Classic Chicken Pot Pie Pasta

Introduction

Comfort food at its finest, this Classic Chicken Pot Pie Pasta combines the rich flavors of traditional chicken pot pie with the hearty satisfaction of pasta. It’s a dish that warms the soul and makes the perfect meal for family gatherings, cozy weeknights, or any time you crave the soothing tastes of home. With creamy chicken, tender vegetables, and al dente pasta, it brings together the best of both worlds in a single, delectable bowl. Your loved ones will gather around the table, eager to enjoy a dish that’s as inviting as it is delicious.

What makes this pasta dish truly special is its simplicity and versatility. You can whip it up in no time, using ingredients you may already have on hand. Perfect for busy weeknights or lazy Sundays, it delivers comfort and joy in every bite, making it a sure hit with both kids and adults alike.

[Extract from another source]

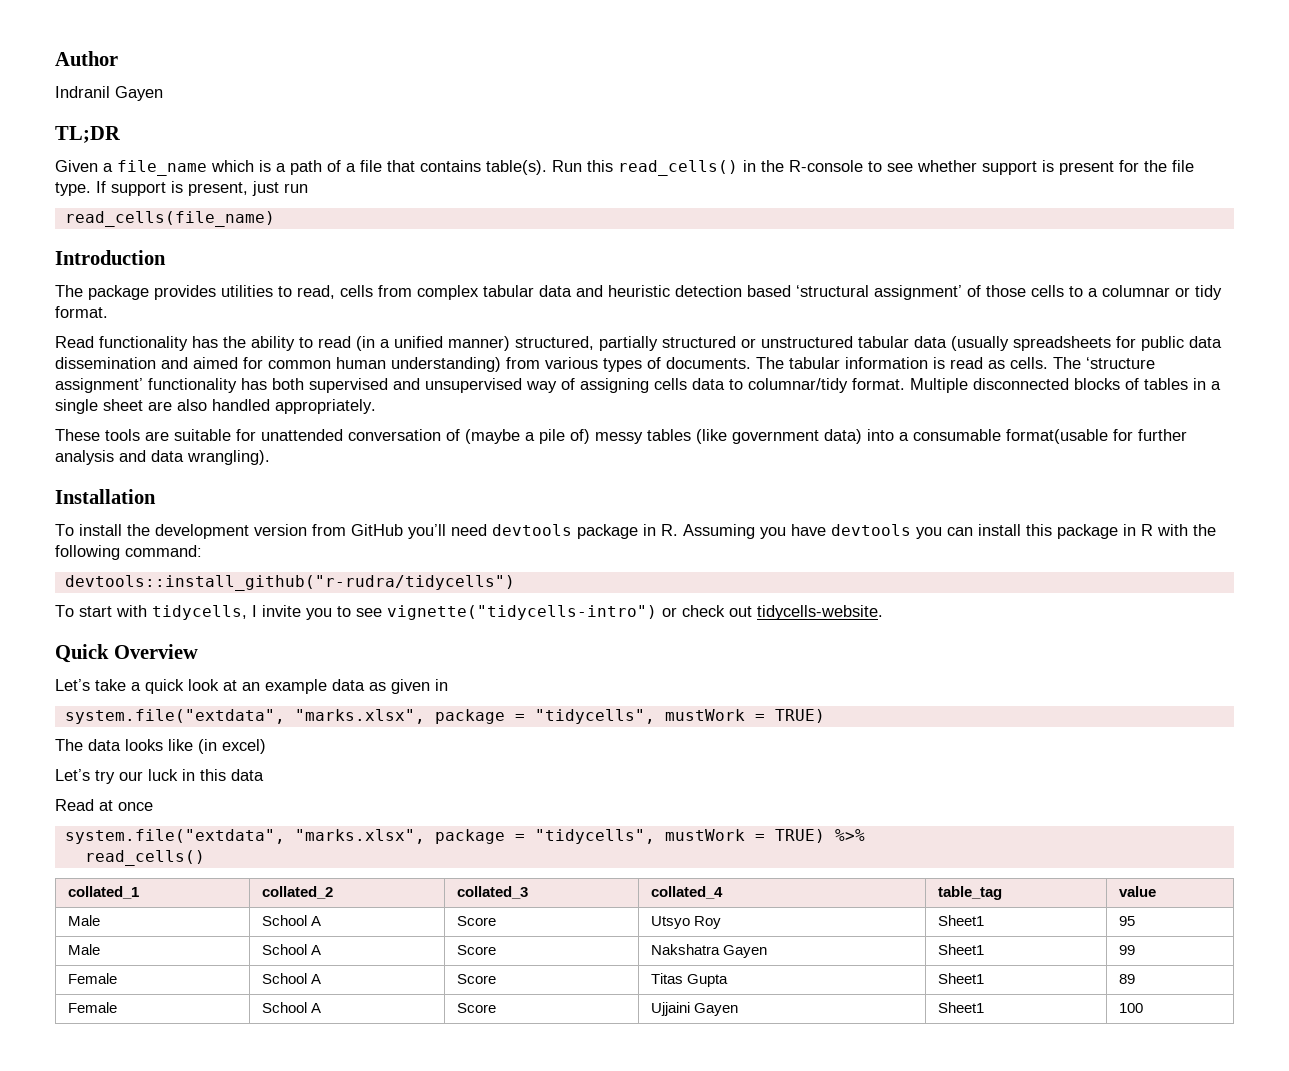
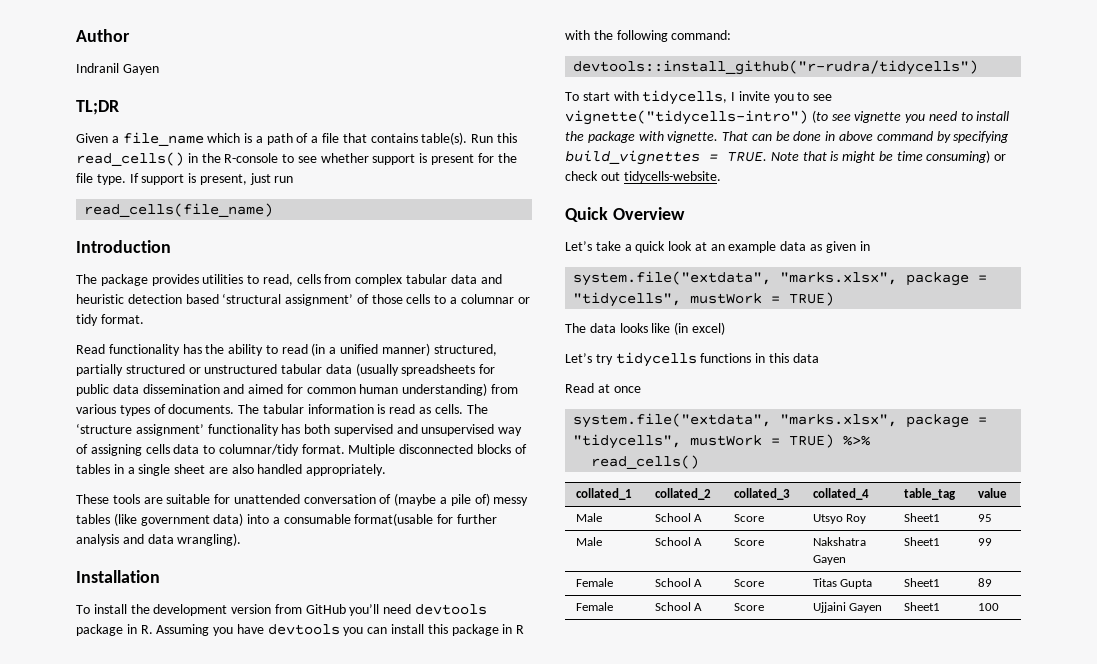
(657, 612) none -> [811,110,1010,123] [565,131,1010,143] [565,150,991,165] (to see vignette you need to install the package with vignette. That can be done in above command by specifying build_vignettes = TRUE. Note that is might be time consuming)
[119,769,178,781] our luck -> [615,352,752,367] tidycells functions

Classic Chicken Pot Pie Pasta

This is what the finished dish looks like when perfectly baked.

Ingredients

  • 8 oz pasta
  • 2 cups cooked chicken, shredded
  • 1 cup frozen mixed vegetables
  • 2 cups chicken broth
  • 1 cup heavy cream
  • 1/2 cup onion, chopped
  • 2 cloves garlic, minced
  • 1 tsp thyme
  • 1 tsp salt
  • 1/2 tsp black pepper
  • 1/4 cup parmesan cheese

Classic Chicken Pot Pie Pasta

Fresh ingredients ready for preparation, bursting with flavor.

Directions

  1. Cook the pasta according to package directions; drain and set aside.
  2. In a large skillet, sauté the chopped onion and minced garlic over medium heat until softened, about 3-4 minutes.
  3. Add the shredded cooked chicken, frozen mixed vegetables, chicken broth, and thyme to the skillet; bring the mixture to a simmer.
  4. Stir in the heavy cream and season with salt and black pepper, allowing it to mix well and come together.
  5. Carefully fold in the cooked pasta until thoroughly combined with the creamy mixture.
  6. Before serving, sprinkle with parmesan cheese for an added touch of richness.

Tips & Variations

  • Ingredient Substitutions: Feel free to substitute the cooked chicken with rotisserie chicken for an even quicker meal, or use turkey for a lighter option. You can also replace the heavy cream with half-and-half or a dairy-free alternative if desired.
  • Optional Variations: Add your favorite herbs for extra flavor, such as rosemary or parsley. For a twist, try using tortellini instead of traditional pasta.
  • Storage or Reheating Tips: Store any leftovers in an airtight container in the refrigerator for up to three days. Reheat gently in a skillet or microwave, adding a splash of chicken broth or cream to maintain creaminess.

Recipe Information

  • Prep time: 10 minutes
  • Cook time: 20 minutes
  • Total time: 30 minutes
  • Servings: 4
  • Difficulty level: Easy

Classic Chicken Pot Pie Pasta

Basic description of the dish or a similar image to complement the recipe.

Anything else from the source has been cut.